The townspeople understood instantly. Dozens of phones came out, all recording the men with flamethrowers trying to burn the toxic trash barrels.

But the fire was growing fast, and the barrels were starting to heat up.

"Those chemicals are going to explode!" Mr. Chen yelled. "If those barrels blow, the poison will spread everywhere!"

Danny looked at the flames getting bigger and bigger. The men with flamethrowers weren't stopping. They didn't care if they poisoned the whole town, as long as they destroyed the proof.

One of the barrels started making a terrible hissing sound.

"It's going to blow!" Tommy grabbed Danny's arm. "We have to get everyone out of here!"

But the crowd was too big, and the fence hole was too small. They'd never get everyone to safety before the barrels burst.

Danny's mind raced. There had to be another way. There had to be—

That's when he saw it. An old fire hydrant near the factory's side wall. If he could get it open, maybe the water would cool down the barrels before they burst.

"Tommy, help me!" Danny ran toward the water.

The hissing sound got louder. The barrel was burning red now, ready to blow any second.

Danny grabbed the valve wrench someone had left on the ground years ago. His hands shook as he slipped it onto the valve.

"Hurry!" Tommy helped him turn the wrench.

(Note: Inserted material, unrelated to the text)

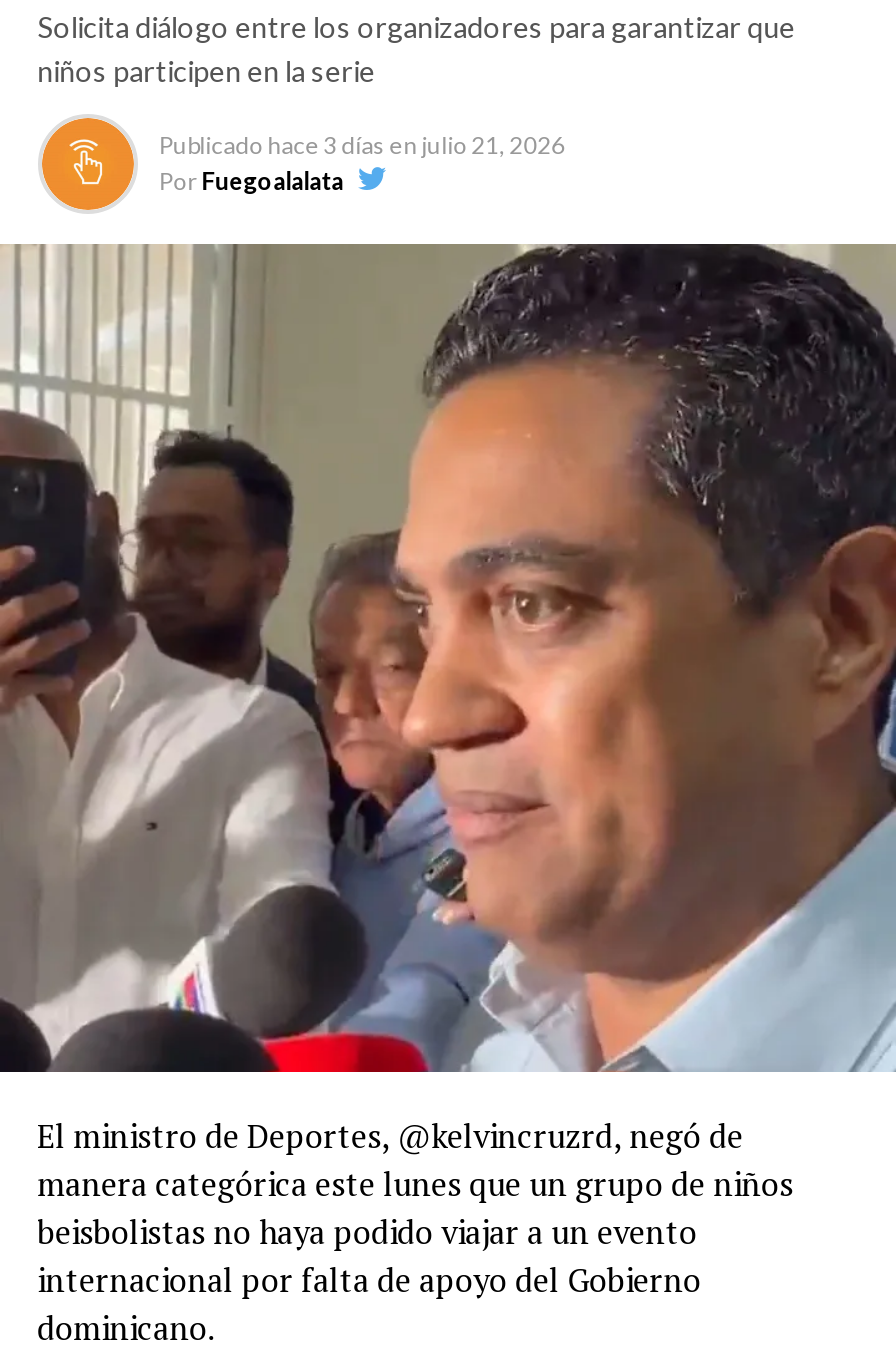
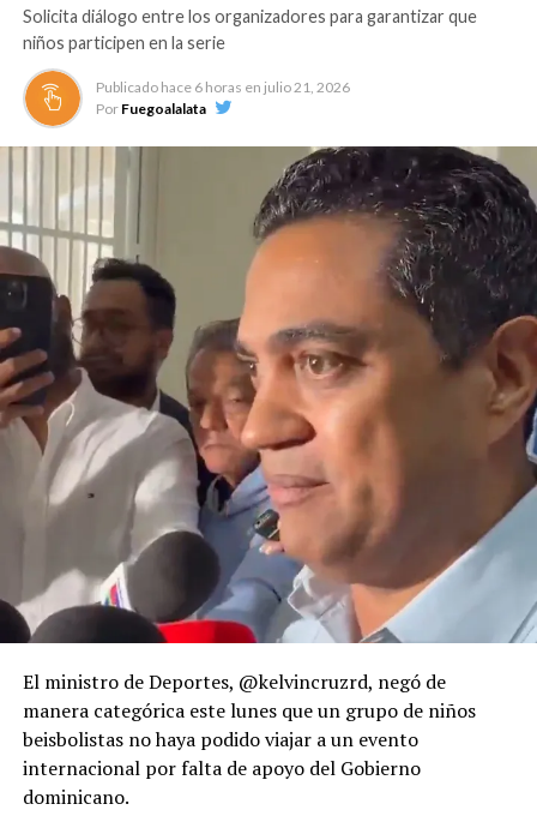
[159,130,565,160] Publicado hace 3 días en julio 21, 2026 -> [96,78,350,96] Publicado hace 6 horas en julio 21, 2026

The opening was stuck, rusted shut from years of not being used.

The barrel's hissing turned into a high-pitched scream.

"It's going to explode!" Mrs. Patterson shrieked.

Danny and Tommy threw all their weight onto the wrench. The valve groaned, moved, and then suddenly broke free.

Water burst from the hydrant like a geyser, shooting fifty feet into the air.

But they were too late.

The barrel burst with a tremendous boom that shook the ground, sending burning chemicals spraying into the air like deadly fireworks.

And Danny watched in horror as the flaming poison arced through the sky, dropping straight toward the crowd of townspeople who couldn't run fast enough to escape.